Publié le 03 août 2008 par Perce-Neige
Plus tard, Charles-Antoine Parmentier se souviendrait qu’il somnolait comme un bienheureux, affalé dans le canapé, sans guère d’égard, au fond, pour l’abbé Pierre qui pérorait sur la Une. Sauf qu’à portée de main, mais sans doute fallait-il admettre l’existence d’un autre espace-temps, une nuée de sauterelles, et d’insectes de toutes dimensions se déchaînait brusquement, embusquée depuis des lustres dans le combiné téléphonique du salon. Voilà qui l’avait ramené à la surface du monde. Dieu que cette sonnerie pouvait se révéler épouvantable. Peut-être, même, s’était-il assoupi plus profondément qu’il ne le pensait… Ce qui permettait de relativiser quelque peu la réalité qui l’entourait. Oui, il fallait sérieusement envisager cette dernière hypothèse. Car, il n’était plus très sûr, soudain, d’avoir suivi l’intégralité du reportage ni, surtout, compris le message qui s’en dégageait. Or, il y avait bien un message, non ? Ce charabia avait, de toute évidence, un sens quelconque, mais lequel ? Il n’en n’avait aucune espèce d’idée. Il fallait croire, simplement, que quelque chose manquait à la démonstration ! Et que ce quelque chose avait sans doute le pouvoir de changer la donne en éclairant l’ensemble du paysage et non plus de fugitives et partielles perspectives… Il fallait croire, surtout, que, depuis quelque temps, il avait une légère difficulté avec les perspectives, les paysages, et le sens général du monde, même s’il s’efforçait, sans toujours y parvenir - oh non ! - à ne guère attacher d‘importance aux sempiternelles admonestations de Véronique Marchand.

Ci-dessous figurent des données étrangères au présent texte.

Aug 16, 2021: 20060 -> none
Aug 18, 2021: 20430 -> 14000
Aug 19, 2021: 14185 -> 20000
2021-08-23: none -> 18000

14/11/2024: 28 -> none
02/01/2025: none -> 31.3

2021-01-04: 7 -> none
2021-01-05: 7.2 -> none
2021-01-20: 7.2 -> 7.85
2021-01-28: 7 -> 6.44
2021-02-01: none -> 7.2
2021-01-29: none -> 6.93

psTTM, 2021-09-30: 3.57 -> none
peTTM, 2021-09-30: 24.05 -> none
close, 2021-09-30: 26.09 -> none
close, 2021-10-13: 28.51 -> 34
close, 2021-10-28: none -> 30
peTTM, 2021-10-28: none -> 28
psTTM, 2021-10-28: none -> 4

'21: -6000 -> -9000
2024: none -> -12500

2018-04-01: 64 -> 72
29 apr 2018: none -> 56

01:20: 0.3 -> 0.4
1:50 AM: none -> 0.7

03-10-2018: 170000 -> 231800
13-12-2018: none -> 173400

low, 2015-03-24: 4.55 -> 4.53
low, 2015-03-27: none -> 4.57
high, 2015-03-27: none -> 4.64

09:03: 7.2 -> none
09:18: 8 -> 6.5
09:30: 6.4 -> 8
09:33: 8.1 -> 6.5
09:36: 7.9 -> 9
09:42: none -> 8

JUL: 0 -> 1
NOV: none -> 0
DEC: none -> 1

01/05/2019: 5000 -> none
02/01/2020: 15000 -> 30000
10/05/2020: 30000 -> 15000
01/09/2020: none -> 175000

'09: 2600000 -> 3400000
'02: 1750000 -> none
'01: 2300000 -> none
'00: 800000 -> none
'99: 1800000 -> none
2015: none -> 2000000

L’abbé, pour sa part, ne semblait pas en proie aux mêmes doutes métaphysiques que celles auxquels il tentait vainement d’échapper. L’abbé répondait allègrement à toutes sortes de questions sur son itinéraire spirituel, et aussi sur les raisons qui avaient présidé à son engagement « au service des plus pauvres des pauvres » (la fille au micro avait répété l’expression plusieurs fois) et, plus largement, sur le regard qu’il portait « maintenant » (sous entendu : à son âge) sur « la conduite des affaires publiques »… Et aussi « sur les récents évènements d’Afghanistan »… insistait la fille au micro dont, par intermittence, on apercevait le profil, terriblement chevelu.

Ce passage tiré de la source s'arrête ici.